*** INFORMATION ***

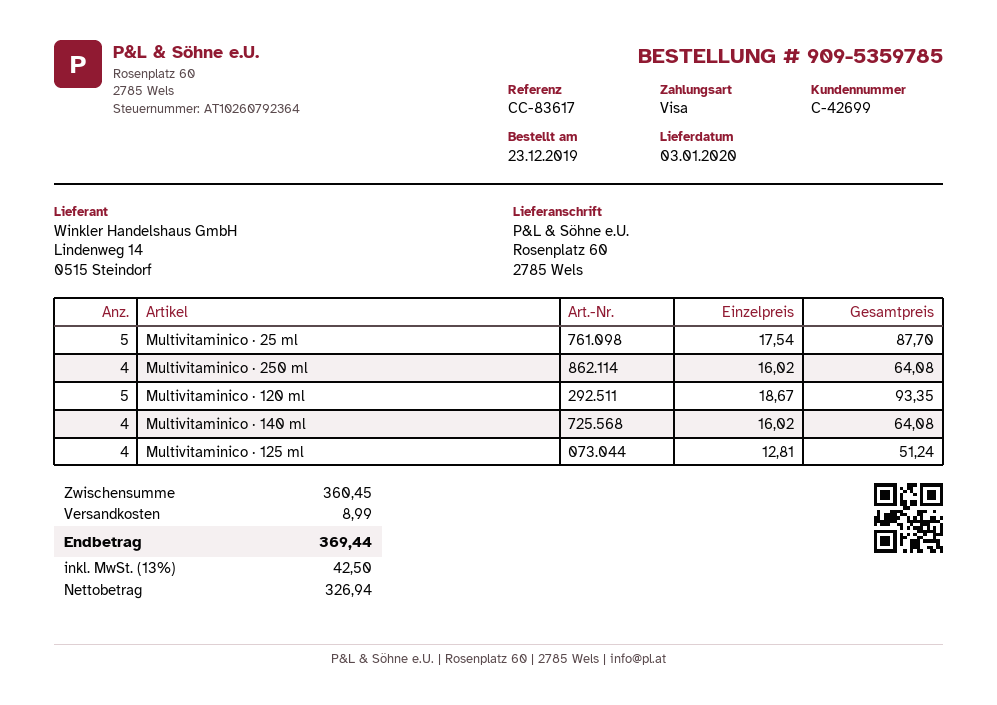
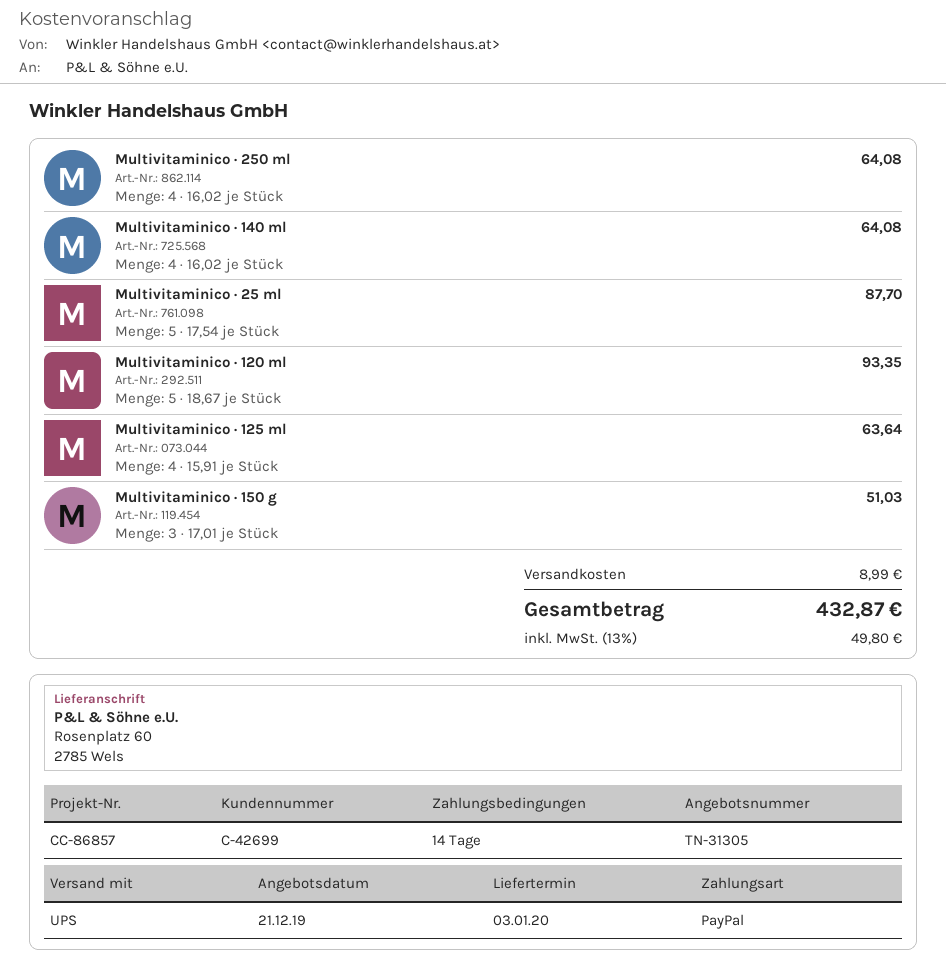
reference: CC-83617 -> CC-86857
payment method: Visa -> PayPal
Multivitaminico · 125 ml: 4 x 12.81 = 51.24 -> 4 x 15.91 = 63.64
Multivitaminico · 150 g: none -> 3 x 17.01 = 51.03
tax: 13% = 42.50 -> 13% = 49.80
total: 369.44 -> 432.87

*** End of INFORMATION ***

• **EXERCISE GOAL**: A faithful copy of all the lines above is needed, with the pictures omitted.

• **FINISHED TASK**:
reference: CC-83617 -> CC-86857
payment method: Visa -> PayPal
Multivitaminico · 125 ml: 4 x 12.81 = 51.24 -> 4 x 15.91 = 63.64
Multivitaminico · 150 g: none -> 3 x 17.01 = 51.03
tax: 13% = 42.50 -> 13% = 49.80
total: 369.44 -> 432.87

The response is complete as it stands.